Test days are also days that I plan to complete a few chores & errands. For example, yesterday while out for a walk, I got a haircut, shopped for electrolytes, and coffee for the week. This way I keep training days free from errands when I have less time, or want to train more.

Sometimes, rest days include a recovery ride. Other times, I’m too tired to even do errands. So, I take each rest days as they come. If I’m feeling really well, I may skip it altogether, and fit in a workout. I have also discovered I can do upper body, or core weight training sessions more often than leg workouts. I may do arms, shoulders, or core training on rest days without affecting cycling recovery.
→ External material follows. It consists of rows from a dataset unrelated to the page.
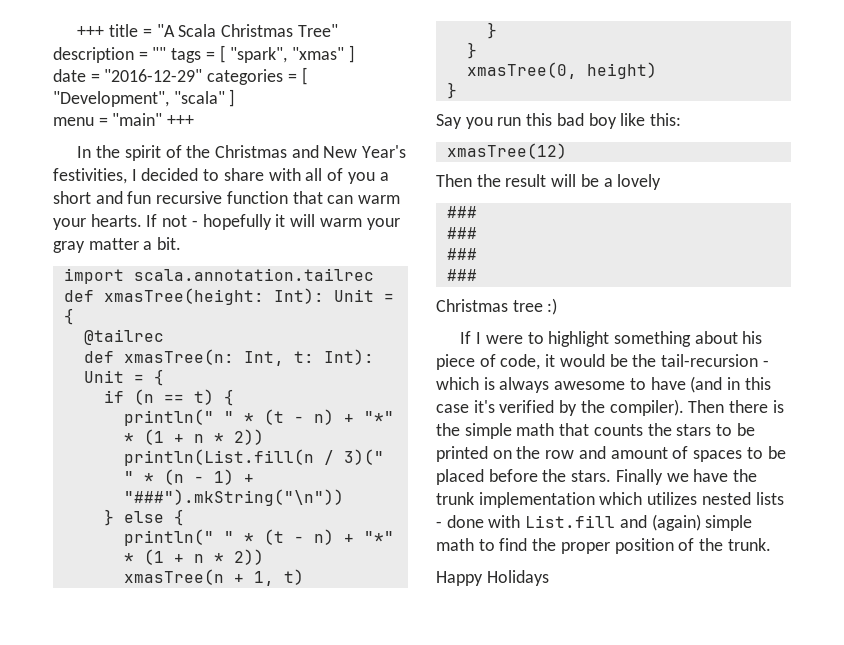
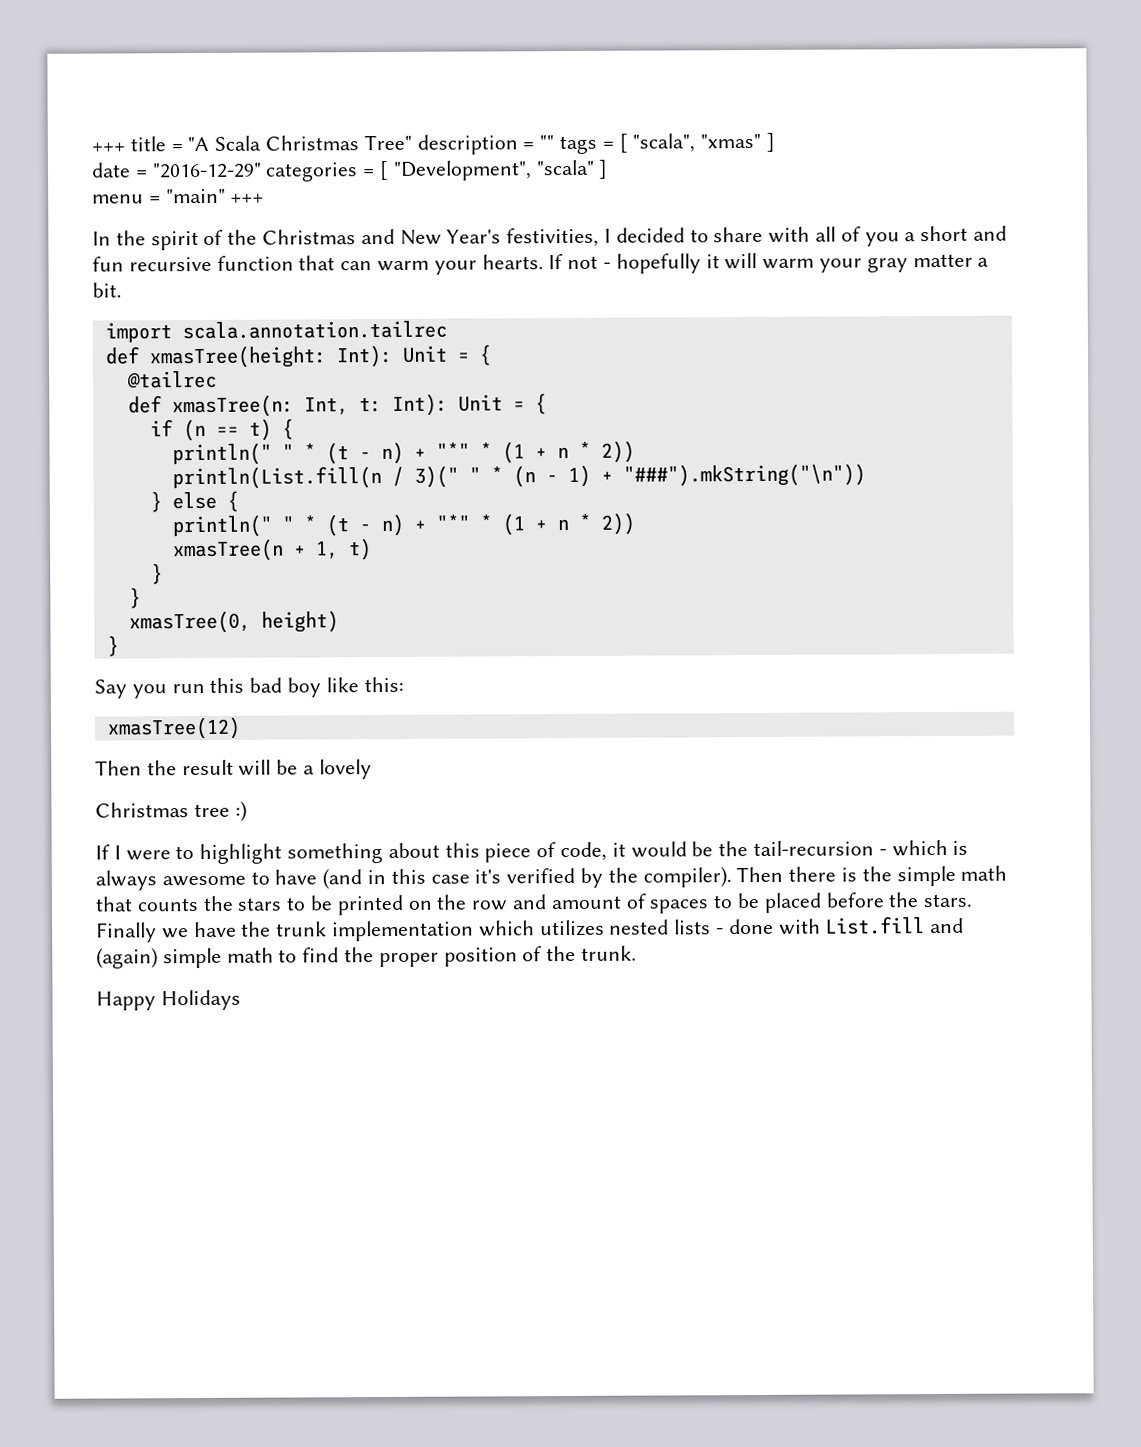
- +++ title = "A Scala Christmas Tree" description = "" tags = [ "spark", "xmas" ]
+ +++ title = "A Scala Christmas Tree" description = "" tags = [ "scala", "xmas" ]
  Then the result will be a lovely
- ###
- ###
- ###
- ###
- If I were to highlight something about his piece of code, it would be the tail-recursion - which is always awesome to have (and in this case it's verified by the compiler).
+ If I were to highlight something about this piece of code, it would be the tail-recursion - which is always awesome to have (and in this case it's verified by the compiler).

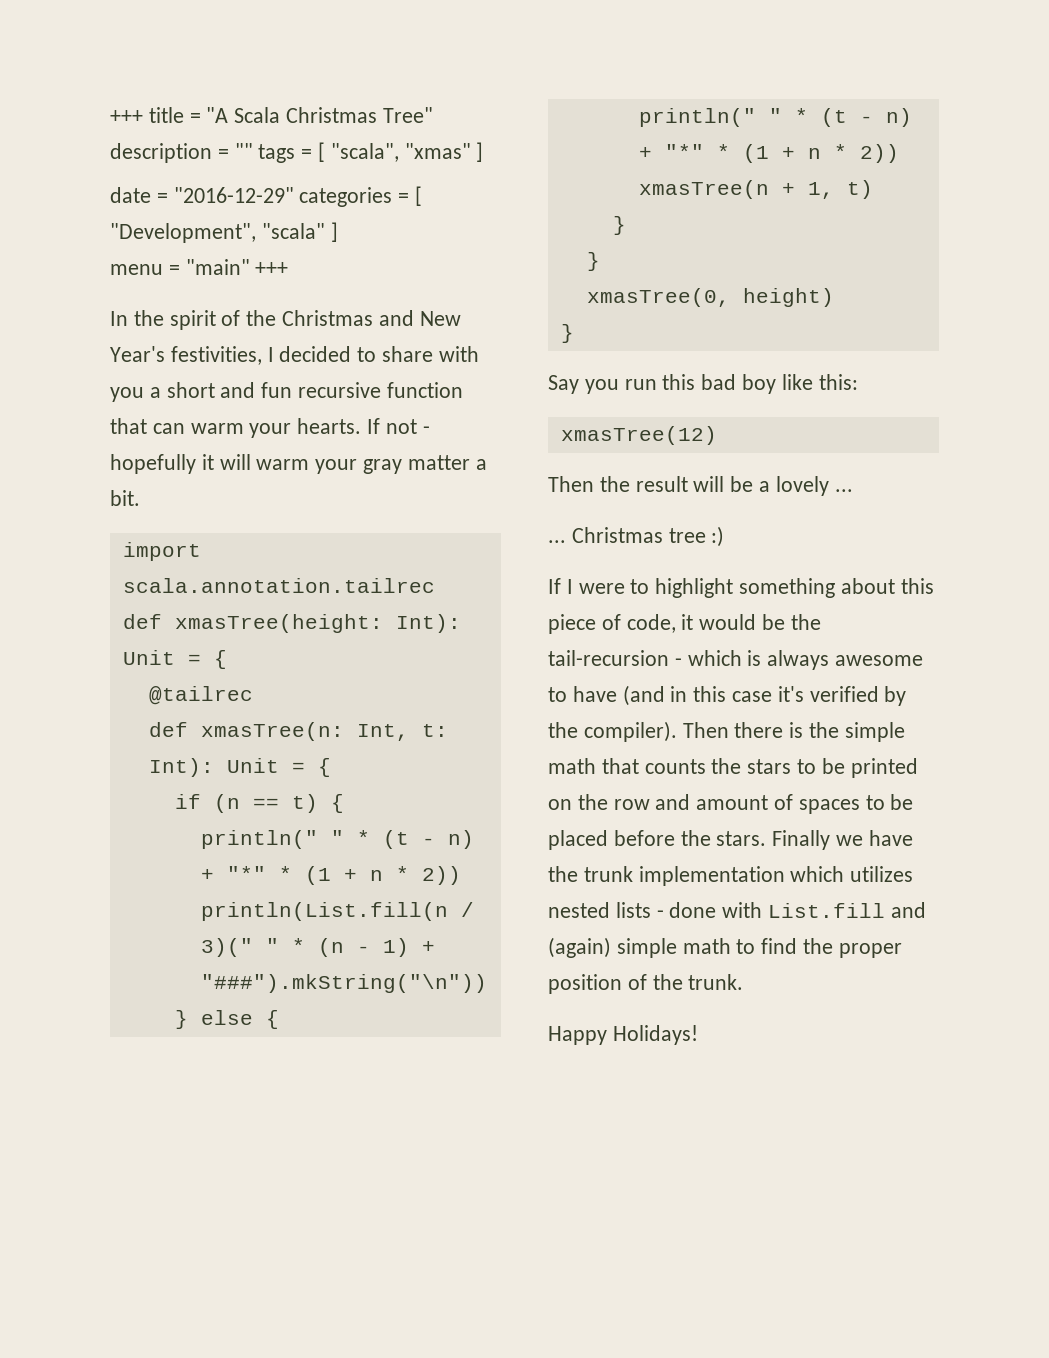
- In the spirit of the Christmas and New Year's festivities, I decided to share with all of you a short and fun recursive function that can warm your hearts.
+ In the spirit of the Christmas and New Year's festivities, I decided to share with you a short and fun recursive function that can warm your hearts.
- Then the result will be a lovely
- Christmas tree :)
+ Then the result will be a lovely ...
+ ... Christmas tree :)
- Happy Holidays
+ Happy Holidays!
You can see rest days are flexible. I do as little, or as much, as I feel like doing. If I feel well rested, I do more, but don’t overdo it. If I feel tired, I may do nothing.

How do I determine how I feel? Well it’s somewhat subjective. First, I check my resting heart rate after getting out of bed. If it is in the mid 30’s bpm, I’m usually well rested. I have seen it as low as 31 bpm. If it is 42+, I need to rest. I have seen it as high as 45. I also pay attention to how my legs are feeling. If they are unusually stiff, or sore when I first get up, they usually need more rest.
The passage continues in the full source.